Sur le quai du métro parisien, les gens passaient vite, les yeux baissés, le téléphone à la main. Personne ne voulait vraiment voir l’homme assis près du mur, avec ses vêtements usés, ses mains tremblantes et son regard perdu dans le bruit des trains.

Il s’appelait Gabriel.

Autrefois, il avait eu une maison, une famille, un atelier où il réparait des montres anciennes. Puis un incendie avait tout emporté. Sa femme était morte, sa fille avait disparu dans la confusion des services sociaux, et lui avait fini par vivre entre les couloirs froids et les bancs de gare, avec pour seul trésor une vieille photo froissée.

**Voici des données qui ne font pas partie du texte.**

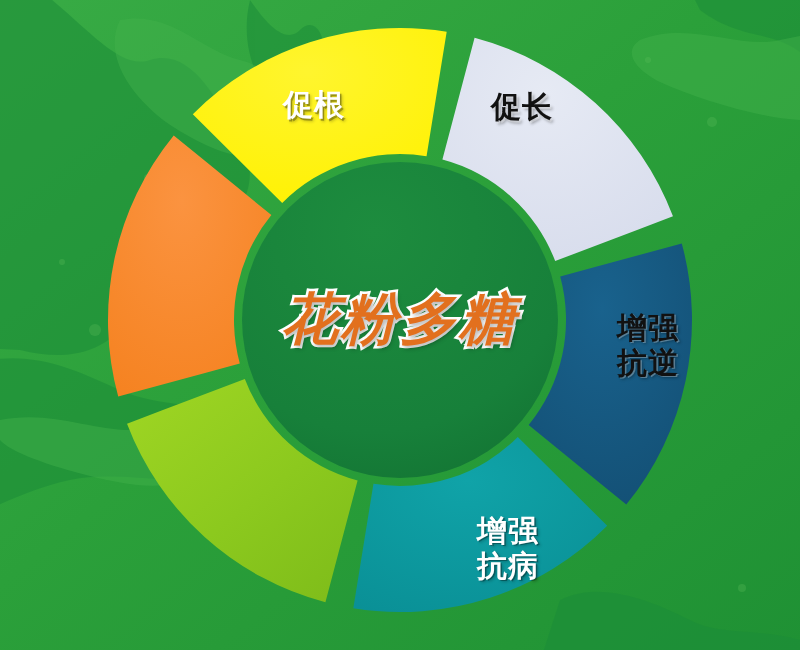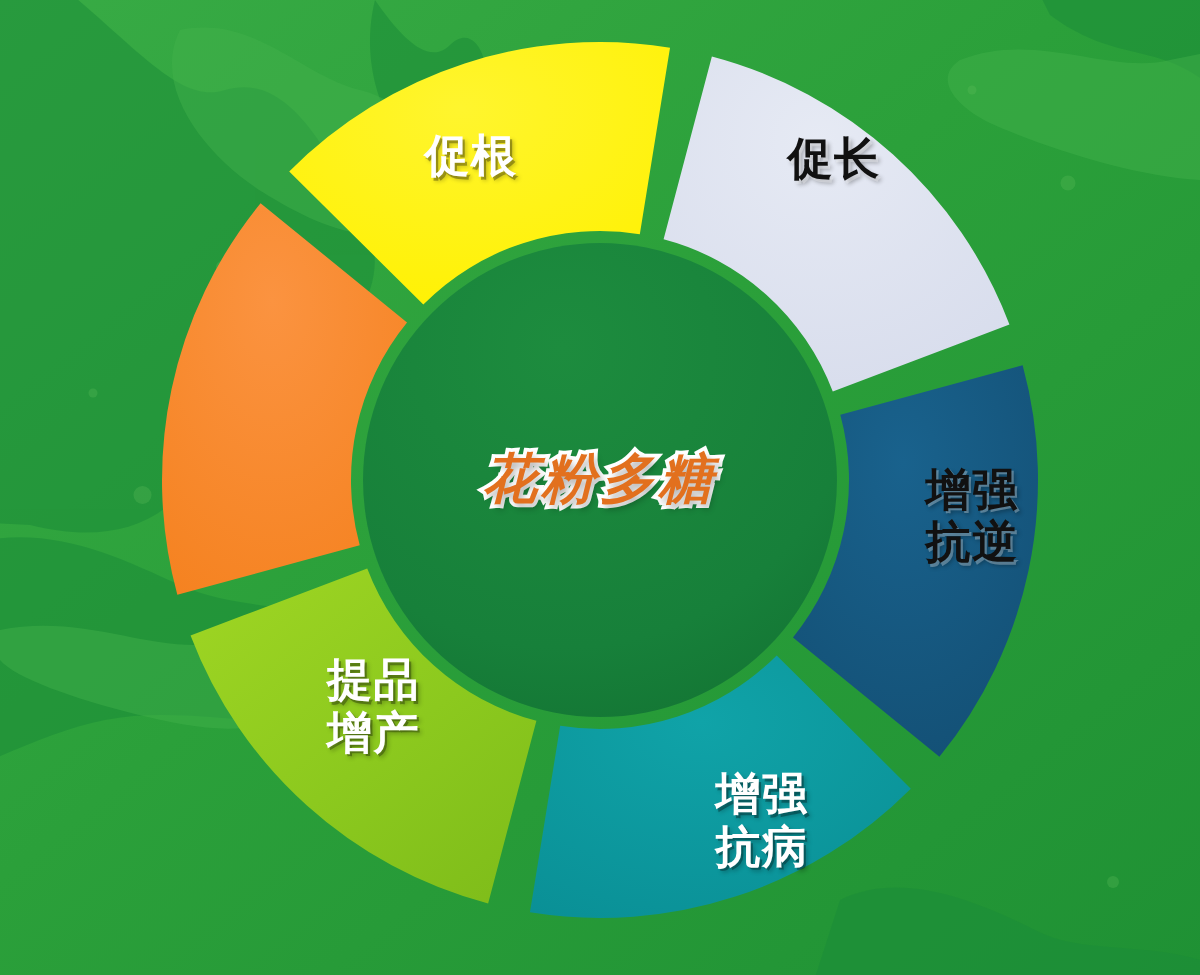--- a/index.html
+++ b/index.html
@@ -63,21 +63,21 @@
        1.5px 1.5px 0 rgba(255,255,255,0.30),
        2.5px 2.5px 3px rgba(0,0,0,0.30);
   }
 
   
   #center-text {
     position: absolute;
     left: 400px;
     top: 320px;
     transform: translate(-50%, -50%);
-    font-size: 36px;
+    font-size: 56px;
     font-weight: 700;
     letter-spacing: 3px;
     white-space: nowrap;
     color: #e2701e;
     -webkit-text-stroke: 5px #ffffff;
     paint-order: stroke fill;
     text-shadow: 2px 3px 4px rgba(0,0,0,0.28);
     pointer-events: none;
     font-style: italic;
   }
@@ -180,27 +180,25 @@
         <path d="M 607.19 525.75 A 292 292 0 0 1 353.31 608.24 L 359.23 571.72 L 373.46 483.86 A 166 166 0 0 0 517.79 436.97 L 544.04 463.04 Z" fill="url(#shadeTeal)"></path>
       </g>
       <g>
         <path d="M 325.41 602.31 A 292 292 0 0 1 127.03 423.69 L 161.62 410.55 L 244.82 378.95 A 166 166 0 0 0 357.6 480.49 L 348.14 516.27 Z" fill="url(#shadeLime)"></path>
       </g>
       <circle cx="400" cy="320" r="158" fill="url(#shadeHub)"></circle>
   </svg>
 
   <div class="seg-label lbl-light" style="left:314px; top:105px;">促根</div>
 
-  <div class="seg-label lbl-dark" style="left:556px; top:107px;">促长</div>
+  <div class="seg-label lbl-dark" style="left:522px; top:107px;">促长</div>
 
   <div class="seg-label lbl-dark" style="left:648px; top:345px;">增强
 抗逆</div>
 
   <div class="seg-label lbl-light" style="left:508px; top:548px;">增强
 抗病</div>
 
-  <div class="seg-label lbl-light" style="left:249px; top:472px;">提品
-增产</div>
 
 
   <div id="center-text">花粉多糖</div>
 
 </div>
 
 </body></html>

Ce matin-là, Gabriel demanda quelques pièces à un homme en costume noir. L’homme, pressé, sortit son portefeuille sans vraiment le regarder. Mais à côté de lui, une jeune femme s’arrêta net.

Elle venait d’apercevoir la photo dans la main de Gabriel.

Sur l’image, il y avait une petite fille aux cheveux clairs, tenant une montre dorée contre son cœur. La même montre que la jeune femme portait autour du cou depuis l’enfance.

Elle s’appelait Camille. On lui avait toujours dit que son père l’avait abandonnée. Elle avait grandi avec cette blessure comme une vérité. Pourtant, en regardant le visage de cet homme brisé, quelque chose en elle se fissura.

— Où avez-vous eu cette photo ? demanda-t-elle.

Gabriel leva les yeux. Il vit la montre. Son souffle se coupa.

Il murmura un prénom.

— Camille…

Le quai sembla devenir silencieux. Même le grondement du métro parut s’éloigner. L’homme en costume, gêné, voulut partir, mais Gabriel ouvrit alors une petite mallette cabossée qu’il gardait près de lui. À l’intérieur, il y avait des billets soigneusement rangés, des lettres jamais envoyées, et un certificat de naissance jauni.

Il n’avait pas mendier pour survivre seulement. Il économisait depuis des années pour retrouver sa fille.

Camille prit une lettre. Elle reconnut son prénom écrit sur l’enveloppe, encore et encore. Ses yeux se remplirent de larmes.

— On m’a dit que tu ne voulais pas de moi, souffla-t-elle.

Gabriel secoua la tête, incapable de parler. Puis il posa doucement sa main sale sur son cœur.

— Je t’ai cherchée toute ma vie.

Camille ne recula pas. Elle s’agenouilla devant lui, sur le quai froid, et le serra dans ses bras.

Autour d’eux, les passants s’arrêtèrent enfin.

Ce jour-là, Gabriel ne rentra pas seul dans un foyer d’urgence. Il monta avec sa fille dans le métro, serrant contre lui la vieille photo. Et pour la première fois depuis des années, le train ne l’emmenait pas vers une autre nuit froide, mais vers une maison.